Their pack was sitting quiet, but the dogs knew what that meant; tails began to beat at the gravel of the drive, and deep chests rumbled eagerness.

"I'll have the dapple," Myfwany said, reaching for the bridle of a spotted gray mare. It blew inquisitively at her, and politely accepted a lump of brown sugar. She turned eyes bright with excitement to her friend. "Less'n yo'd rather?"

" 'S fine," Yolande said, gathering her own reins and vaulting easily into the saddle one-handed. The brown gelding sidestepped, then quieted as she gathered it in and pressed her knees. She ran a critical hand down its neck, checking the muscle tone, and turned an eye on the others. They were fresh but not rambunctious, which meant the lodge staff had been exercising them properly.

"Keep the dogs well in hand," John said to the huntsmen.

"They not used to anythin' bigger an' meaner than they are."

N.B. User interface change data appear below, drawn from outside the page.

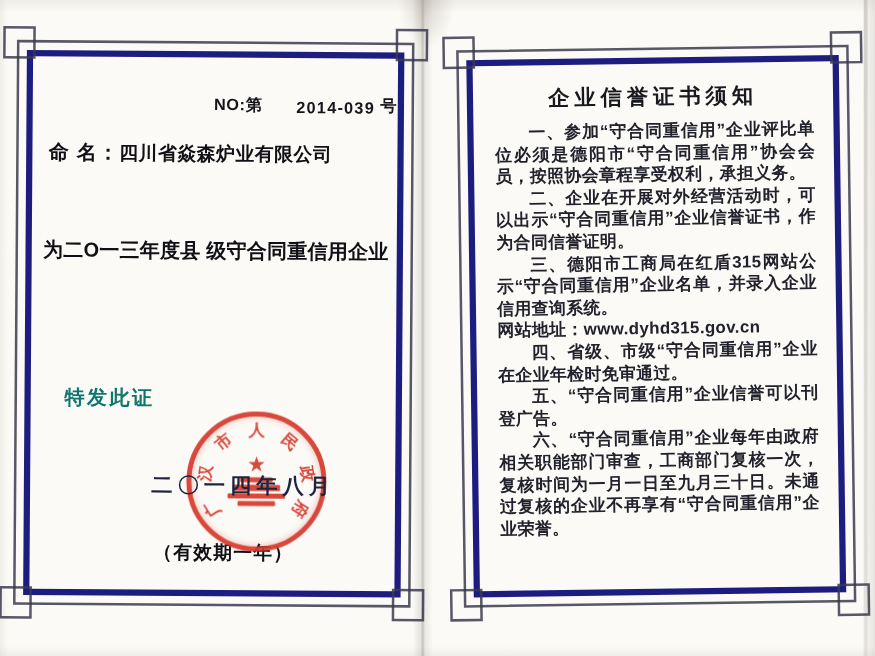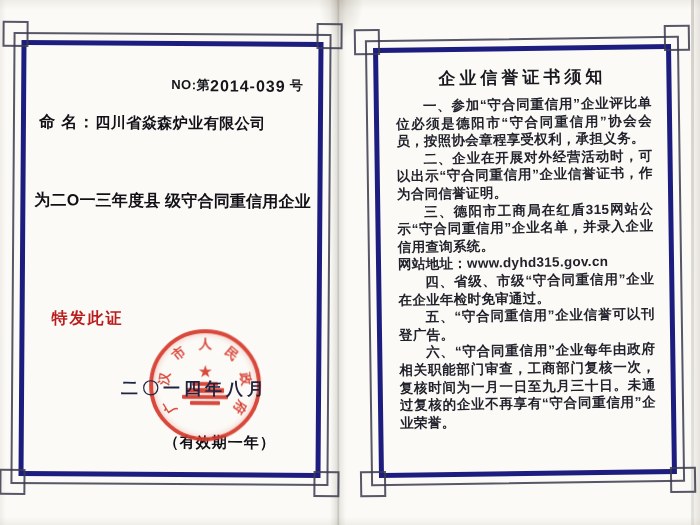--- a/index.html
+++ b/index.html
@@ -36,7 +36,7 @@
   
   .no-line{position:absolute;top:42px;left:158px;font-size:13px;font-weight:bold;
     color:#15151c;letter-spacing:.5px;white-space:nowrap;}
-  .no-num{font-size:16px;position:relative;top:2px;letter-spacing:1px;}
+  .no-num{font-size:13px;position:relative;top:2px;letter-spacing:1px;margin-left:27px;}
   .name-line{position:absolute;top:80px;left:26px;white-space:nowrap;color:#101016;}
   .name-label{font-size:16px;font-weight:bold;letter-spacing:1px;}
   .company{font-size:15px;font-weight:bold;letter-spacing:.5px;}

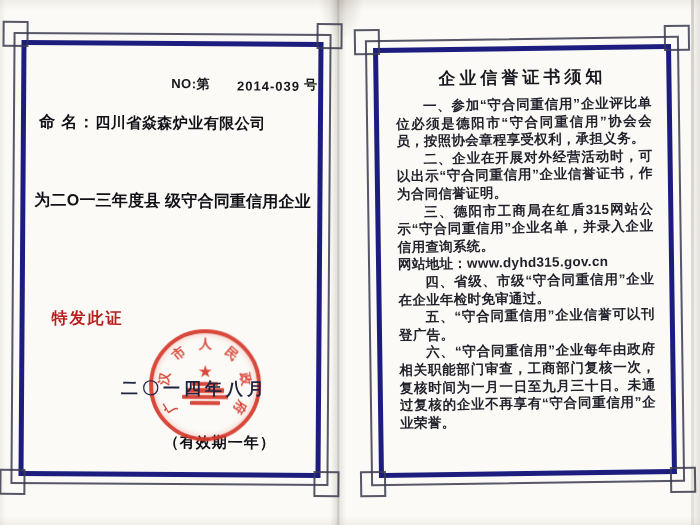--- a/index.html
+++ b/index.html
@@ -43,7 +43,7 @@
   .award-line{position:absolute;top:158px;left:22px;width:280px;font-size:16px;
     font-weight:bold;color:#101016;letter-spacing:.2px;white-space:nowrap;}
   .issue-line{position:absolute;top:276px;left:40px;font-size:16px;font-weight:bold;
-    color:#b91c1c;letter-spacing:2px;}
+    color:#0f766e;letter-spacing:2px;}
   .date-line{position:absolute;top:344px;left:110px;font-size:17px;font-weight:bold;
     color:#1e2340;letter-spacing:4px;z-index:3;white-space:nowrap;}
   .valid-line{position:absolute;top:400px;left:112px;font-size:15px;font-weight:bold;

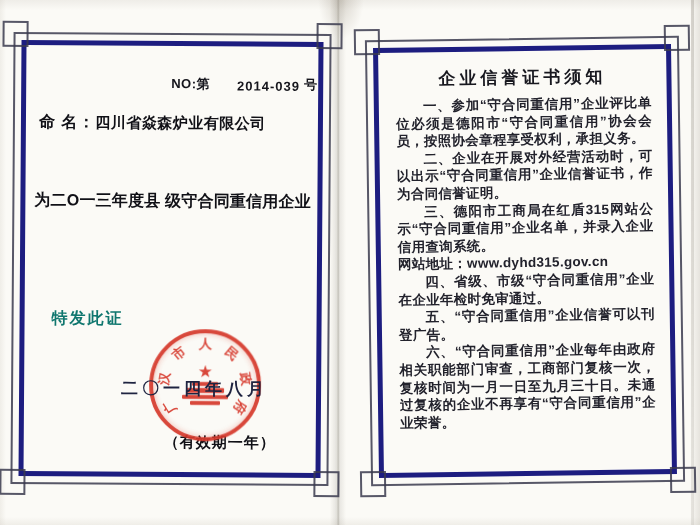--- a/index.html
+++ b/index.html
@@ -47,7 +47,7 @@
   .date-line{position:absolute;top:344px;left:110px;font-size:17px;font-weight:bold;
     color:#1e2340;letter-spacing:4px;z-index:3;white-space:nowrap;}
   .valid-line{position:absolute;top:400px;left:112px;font-size:15px;font-weight:bold;
-    color:#101016;letter-spacing:1px;margin-left:41px;}
+    color:#101016;letter-spacing:1px;}
 
   
   .seal{position:absolute;left:138px;top:296px;width:112px;height:112px;z-index:2;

"That's it!" John said, reining in on the bank of the little stream. The sound of the pack had changed, the deep
gerrr

-whuffi barking giving way to a higher belling sound. "They've sighted."

"Less'n they've taken out after a deer." Myfwany grinned, reaching down beyond her right knee. The rifle came out of the scabbard with an easy flip, and she rested the butt on one thigh.

The other Draka followed suit.

One of the Italian serfs snorted, and the other coughed to cover it. John laughed. "Not this pack," he said. "Not when we gave them a clear scent."

They heeled their horses down the slope in a shower of gravel and dust. Two hour chase had brought them deep into the high hills; the Monte del Chianti were mountains only by courtesy, more like steep ridges, few more than a thousand meters high. It was just enough to keep the air comfortably crisp as the morning turned clear and brilliant. The forest was shaggy and uneven, part old growth, much new since the conquest; you could see the traces of old terracing, or the tumbled stones of peasant houses.

Oak and chestnut covered the lower slopes, with darker beech and pine and silver fir above; feral grapevines wound around many, and there were slashes of color from the blossom of abandoned orchards.

This spot was cool under tall black pines, full of their chill scent. There were poplars along the stream; the mounts stepped through cautiously, raising their feet high as horseshoes clattered on the smooth brown rocks. Spring rains and sun had brought a brief intense flowering where sun reached through the trees; the far slope was too thin-soiled to carry timber, and it blazed with wild field lilies, grape hyacinths, and sheets of purple-and-yellow crocus. Yolande rose slightly in the stirrups as the gelding's muscles bunched to push it up the hillside in a series of bounds. The bruised herbs raised a sharp aromatic smell, of sage and rosemary and sweet minty hyssop that shed anthrophora bees and golden butterflies in clouds before the horses' hooves.